*Before-and-after change records*
----------------------------------------

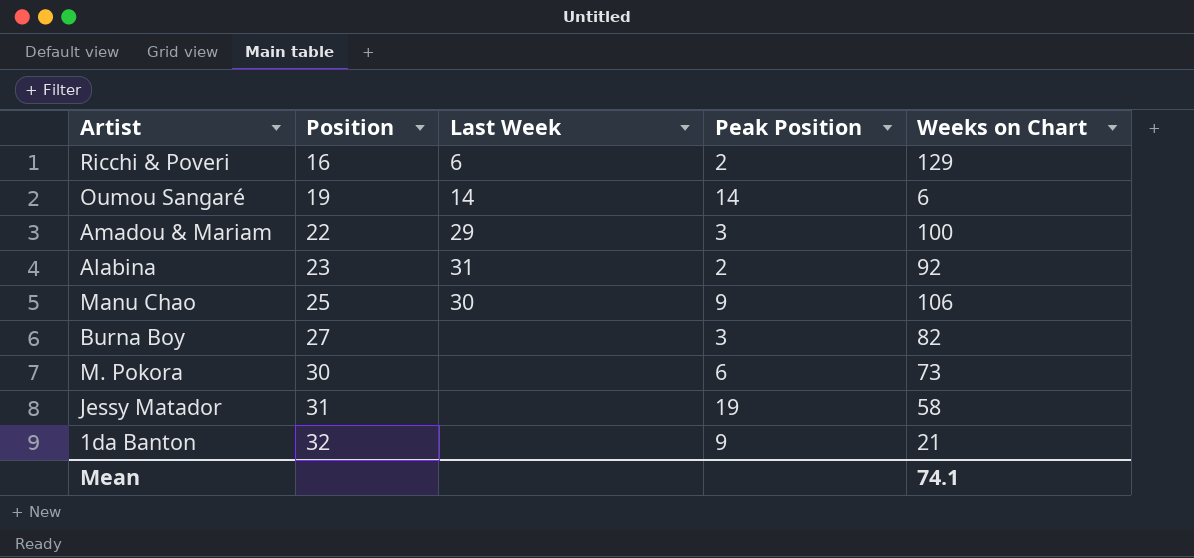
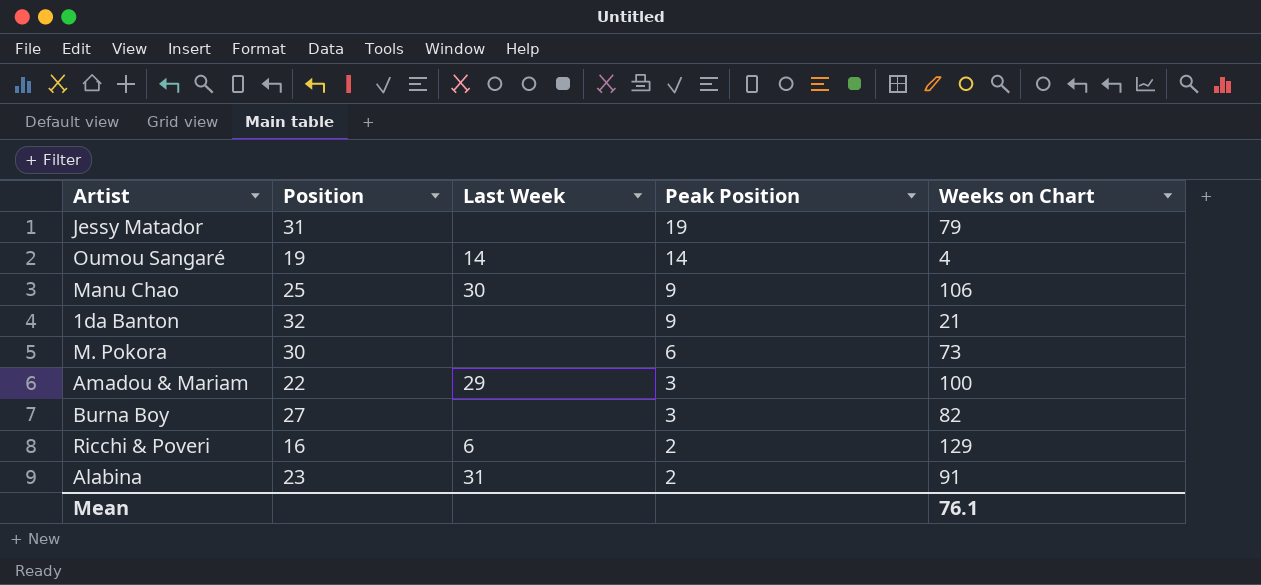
row order: Position ascending -> Peak Position descending
Jessy Matador | Weeks on Chart: 58 -> 79
Oumou Sangaré | Weeks on Chart: 6 -> 4
Alabina | Weeks on Chart: 92 -> 91
Mean | Weeks on Chart: 74.1 -> 76.1

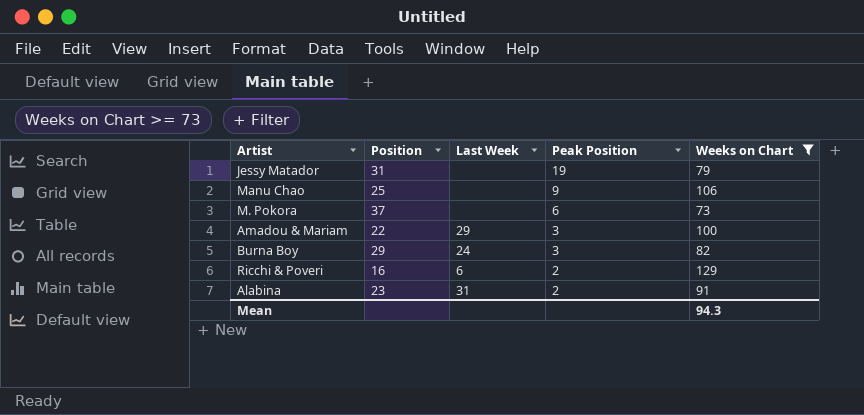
filter: none -> Weeks on Chart >= 73
Manu Chao | Last Week: 30 -> none
M. Pokora | Position: 30 -> 37
Burna Boy | Position: 27 -> 29
Burna Boy | Last Week: none -> 24
Mean | Weeks on Chart: 76.1 -> 94.3

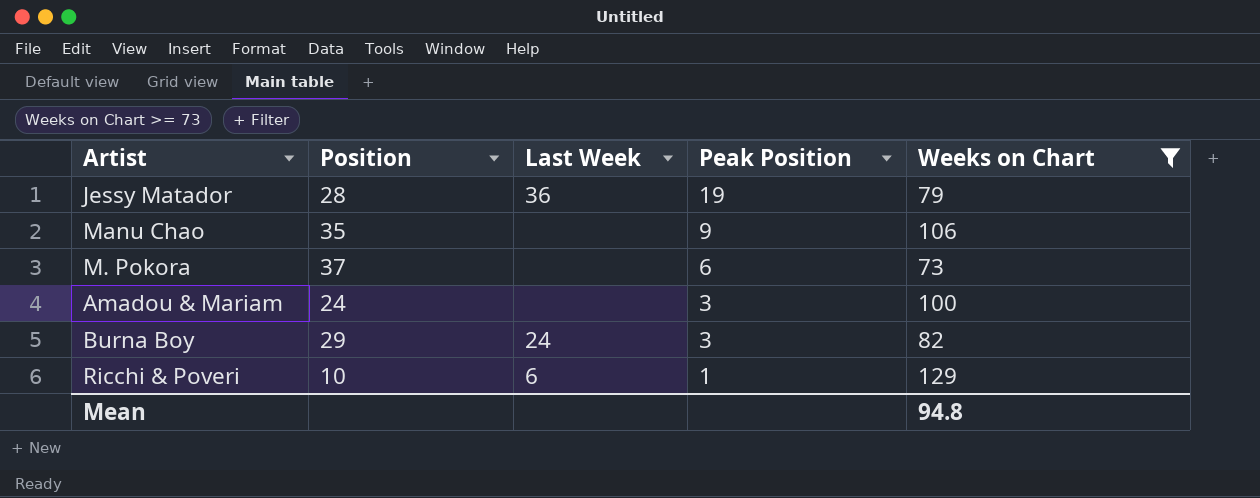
row Alabina: 23 | 31 | 2 | 91 -> none
Jessy Matador | Position: 31 -> 28
Jessy Matador | Last Week: none -> 36
Manu Chao | Position: 25 -> 35
Amadou & Mariam | Position: 22 -> 24
Amadou & Mariam | Last Week: 29 -> none
Ricchi & Poveri | Position: 16 -> 10
Ricchi & Poveri | Peak Position: 2 -> 1
Mean | Weeks on Chart: 94.3 -> 94.8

----------------------------------------

*Your assignment*
Sift the data above for lines with "Burna", then copy each one.

*Result of this task*
Burna Boy | Position: 27 -> 29
Burna Boy | Last Week: none -> 24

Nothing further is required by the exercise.